At a Glance
- DBSA and AFD extend cooperation on renewable energy, biodiversity, and resilient infrastructure projects.
- The pact supports Africa’s just transition and private investment in climate and nature-positive growth.
- Over €526 million ($609.5 million) mobilized since 1994 to fund sustainable infrastructure and energy access.
The Development Bank of Southern Africa (DBSA) has renewed its long-standing partnership with France’s AFD Group (Agence française de développement) to advance Africa’s green finance, climate investments, and just transition through 2030.
The new pact, signed during the World Bank–IMF Annual Meetings, reaffirms more than two decades of cooperation and sets fresh priorities in renewable energy, biodiversity, and sustainable infrastructure.
The deal positions DBSA as a leading financier in Africa’s clean energy transition and AFD as a key European ally in climate action across the continent.
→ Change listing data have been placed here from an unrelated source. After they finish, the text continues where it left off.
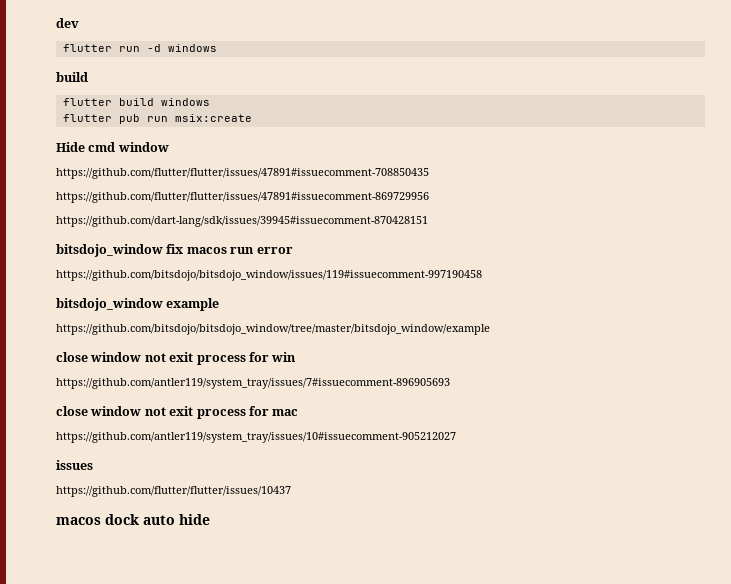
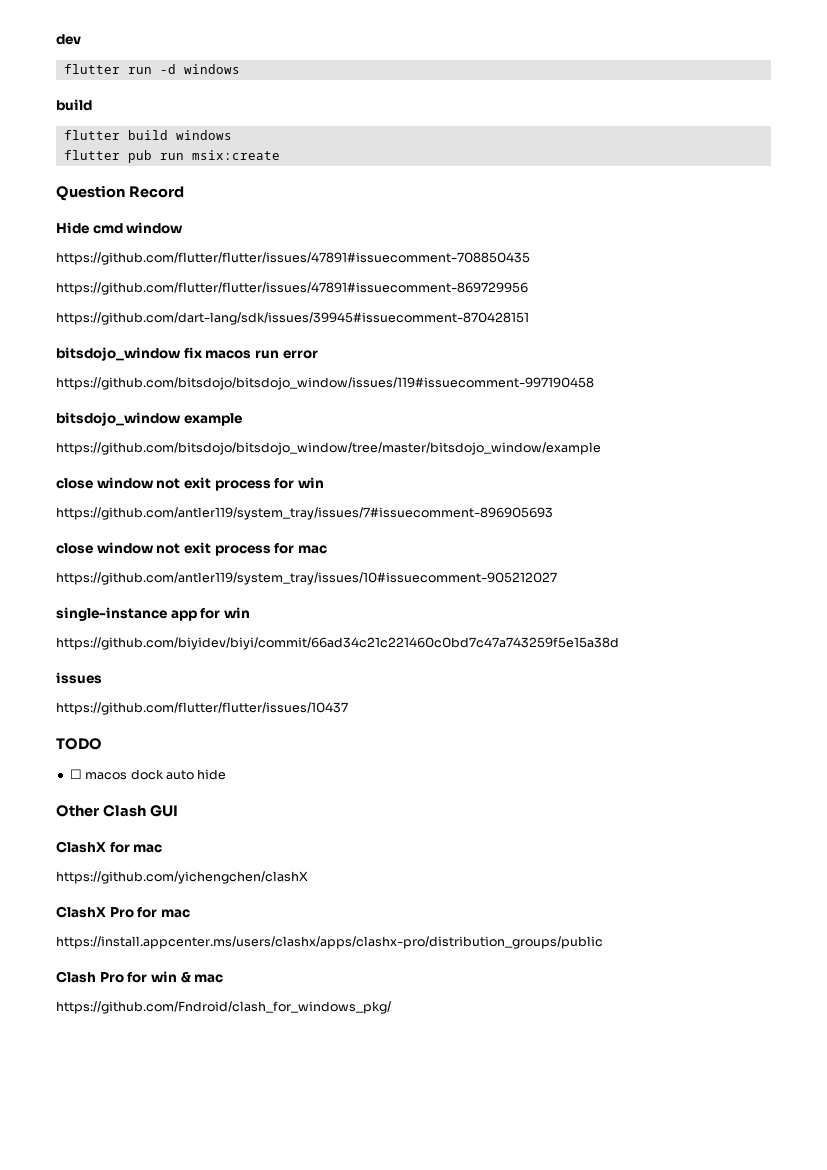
+ Question Record
+ single-instance app for win
+ https://github.com/biyidev/biyi/commit/66ad34c21c221460c0bd7c47a743259f5e15a38d
- macos dock auto hide
+ TODO
+ ☐ macos dock auto hide
+ Other Clash GUI
+ ClashX for mac
+ https://github.com/yichengchen/clashX
+ ClashX Pro for mac
+ https://install.appcenter.ms/users/clashx/apps/clashx-pro/distribution_groups/public
+ Clash Pro for win & mac
+ https://github.com/Fndroid/clash_for_windows_pkg/

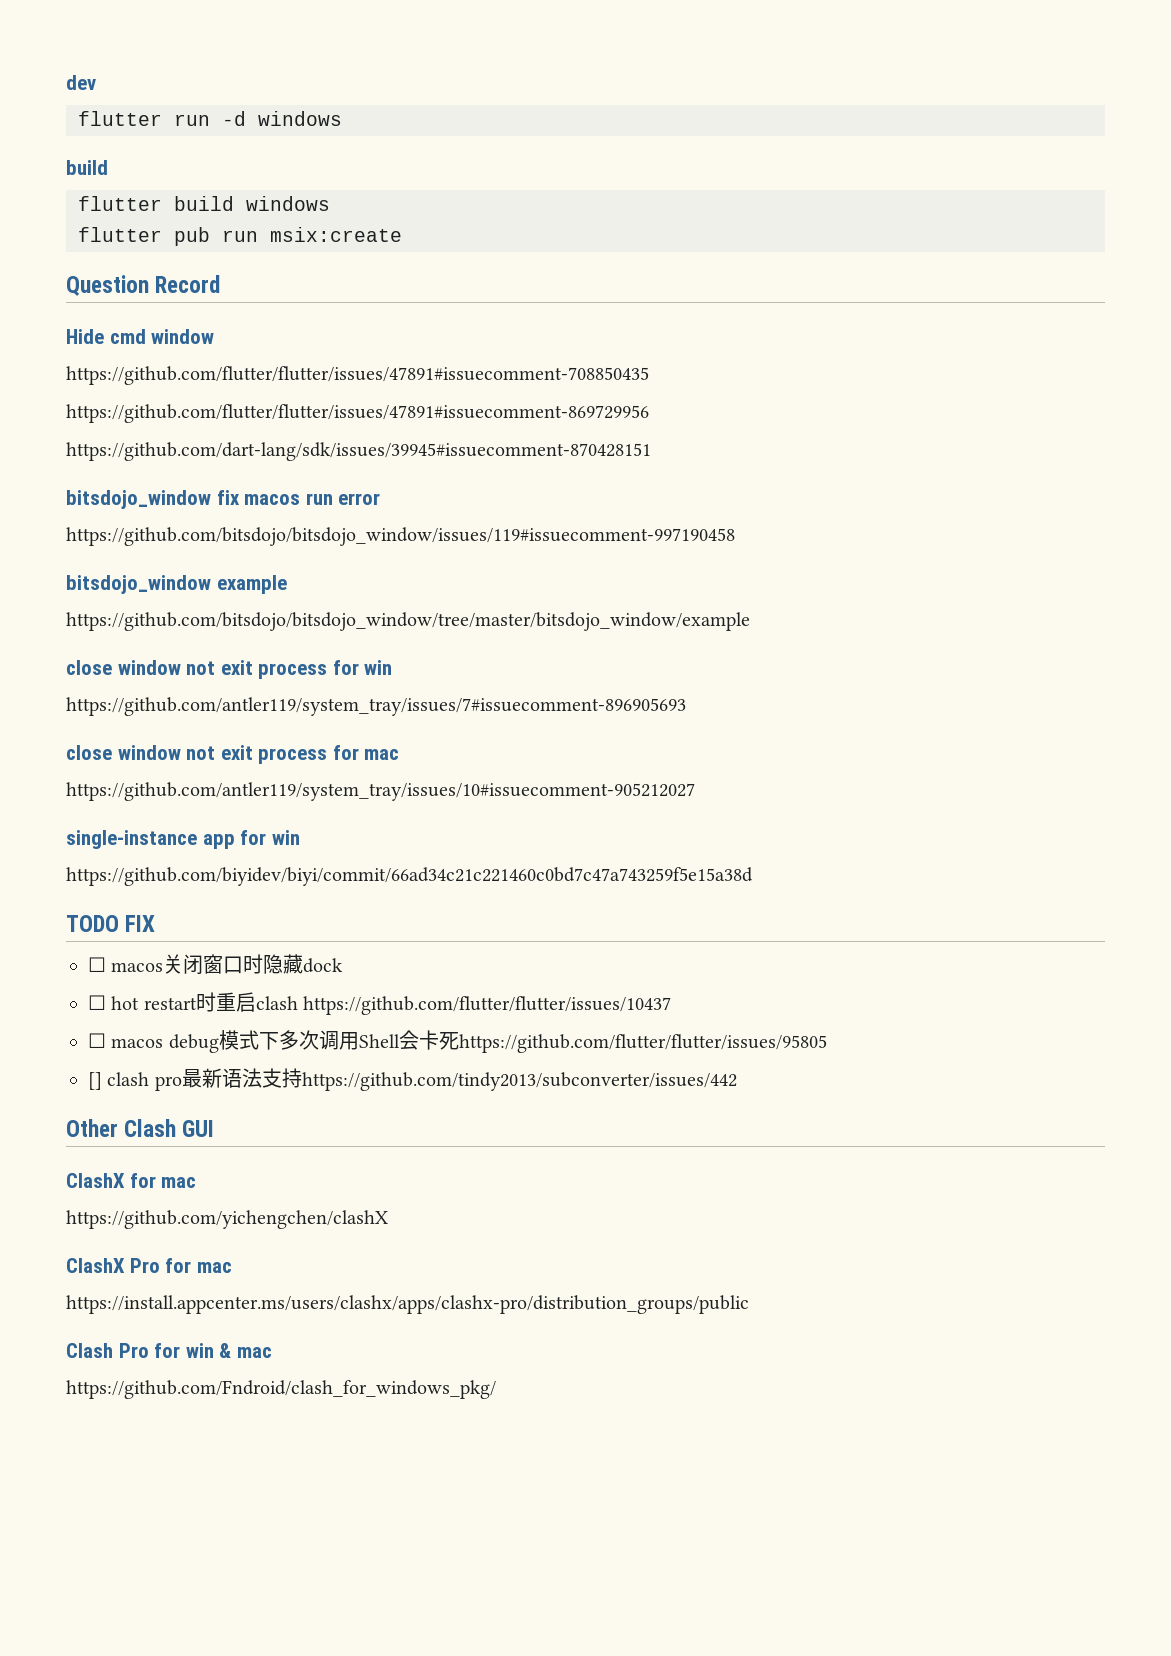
- issues
- https://github.com/flutter/flutter/issues/10437
- TODO
- ☐ macos dock auto hide
+ TODO FIX
+ ☐ macos关闭窗口时隐藏dock
+ ☐ hot restart时重启clash https://github.com/flutter/flutter/issues/10437
+ ☐ macos debug模式下多次调用Shell会卡死https://github.com/flutter/flutter/issues/95805
+ [] clash pro最新语法支持https://github.com/tindy2013/subconverter/issues/442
From green bonds to just transitions
Since 1994, DBSA and AFD have mobilized more than €526 million ($609.5 million), reaching over three million people through projects in energy access, social infrastructure, and resilience.
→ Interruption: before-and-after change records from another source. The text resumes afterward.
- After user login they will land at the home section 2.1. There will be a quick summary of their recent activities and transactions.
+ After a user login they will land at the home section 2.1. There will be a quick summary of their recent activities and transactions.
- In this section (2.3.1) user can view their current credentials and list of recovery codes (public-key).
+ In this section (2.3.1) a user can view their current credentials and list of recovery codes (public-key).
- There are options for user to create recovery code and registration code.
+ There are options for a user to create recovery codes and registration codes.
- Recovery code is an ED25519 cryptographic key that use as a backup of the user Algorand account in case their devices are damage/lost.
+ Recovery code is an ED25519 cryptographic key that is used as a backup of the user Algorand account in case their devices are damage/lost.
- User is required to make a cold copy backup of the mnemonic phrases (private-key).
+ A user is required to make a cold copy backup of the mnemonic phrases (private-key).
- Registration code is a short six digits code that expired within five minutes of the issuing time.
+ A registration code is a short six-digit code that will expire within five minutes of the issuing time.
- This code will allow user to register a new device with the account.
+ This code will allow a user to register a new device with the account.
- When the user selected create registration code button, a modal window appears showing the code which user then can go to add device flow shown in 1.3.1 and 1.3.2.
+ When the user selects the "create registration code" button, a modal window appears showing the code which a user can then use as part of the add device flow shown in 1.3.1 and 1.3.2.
Among their achievements, DBSA’s €200 million ($232.23 million) green bond in 2021, fully subscribed by AFD, helped establish South Africa’s domestic green bond market and demonstrated how blended finance can work for emerging economies.
“This renewed partnership with the AFD Group is an important milestone in our shared commitment to sustainable development across Africa,” said DBSA CEO Boitumelo Mosako. “By aligning our resources around climate finance and nature-positive investment, we strengthen our responsibility to the communities we serve.” The new MoU outlines five priorities for the decade ahead:
- Supporting municipalities and provinces in sustainable service delivery
- Financing state-owned enterprises in transport and energy
- Deepening private sector development
- Advancing the Just Transition Financing Mechanism
- Investing in nature-positive infrastructure with measurable climate and biodiversity outcomes.
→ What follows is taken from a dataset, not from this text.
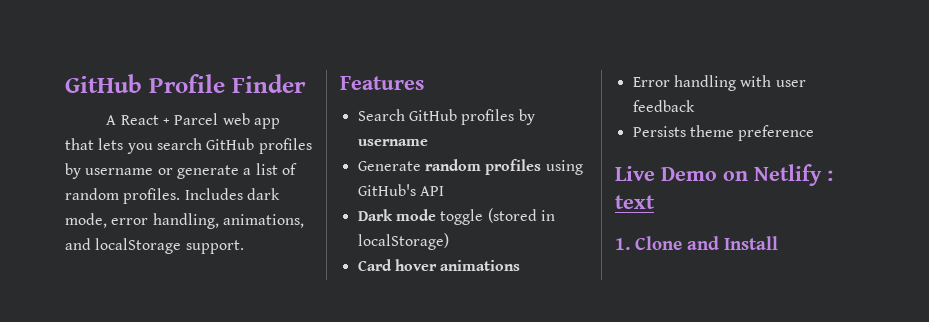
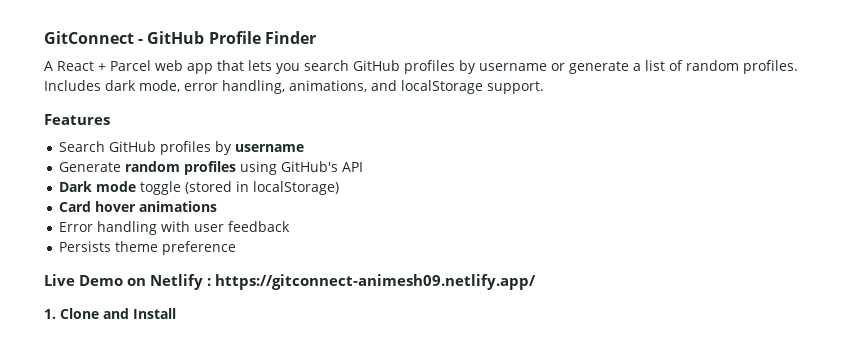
- GitHub Profile Finder
+ GitConnect - GitHub Profile Finder
- Live Demo on Netlify : text
+ Live Demo on Netlify : https://gitconnect-animesh09.netlify.app/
“AFD Group is proud to strengthen its long-standing collaboration with DBSA,” said Rémy Rioux, CEO of AFD. “We believe development finance should work as one system—public and private—focused on scale, innovation, and shared learning.”

Green finance with a development focus
The next phase will emphasize financial instruments that attract private investors while maintaining development goals, including credit guarantees, climate insurance products, and outcome-based bonds.
Françoise Lombard, CEO of Proparco, said the goal is to link growth with inclusion. “Through this MoU, we are supporting renewable energy, social housing, and climate-resilient infrastructure. It’s about creating both impact and opportunity,” she said.
The MoU also covers technical cooperation, including integrating climate and nature-related risks into infrastructure planning and joint research on biodiversity finance, macroeconomic modeling, and public development bank regulation.

Aligning global and local green agendas
The alliance places DBSA, AFD, and Proparco within the Finance in Common System (FiCS), a global network of national development banks. DBSA will co-lead Africa’s participation in the Global Guarantee Platform, aimed at unlocking private finance for green infrastructure in emerging markets.
“This is about reshaping how capital flows,” said a senior DBSA official. “We are building tools that allow African institutions to lead in structuring climate finance.”
The pact also strengthens DBSA’s role in South Africa’s Just Energy Transition framework, supporting decarbonization in coal-dependent regions while investing in workforce training, community development, and new industries.
A continental vision built on collaboration
DBSA has grown from a regional lender into a pan-African financier with projects in renewable energy, water security, and smart infrastructure. The renewed alliance with AFD and Proparco reflects both continuity in climate goals and a broader focus on cross-border, sustainable growth.
“DBSA and AFD show that African institutions are shaping climate finance, not just following it,” said a sustainability expert at the African Climate Foundation.
Implementation and oversight
The MoU sets a governance framework with regular project reviews and annual high-level meetings. Each institution will maintain its own project pipeline but coordinate to ensure complementary outcomes.
“This joint approach reduces duplication, optimizes resources, and ensures green finance delivers real results for communities,” DBSA said.
A renewed purpose for a shared planet
For DBSA, AFD, and Proparco, the next decade is about more than numbers—it is about tangible results. From just transition projects to biodiversity-linked investments, the aim is measurable, inclusive, and practical sustainability.
“Our task is to turn climate ambition into bankable, people-centered action,” Mosako said. “The next generation of green projects in Africa must cut emissions, create jobs, restore ecosystems, and build fairer economies.”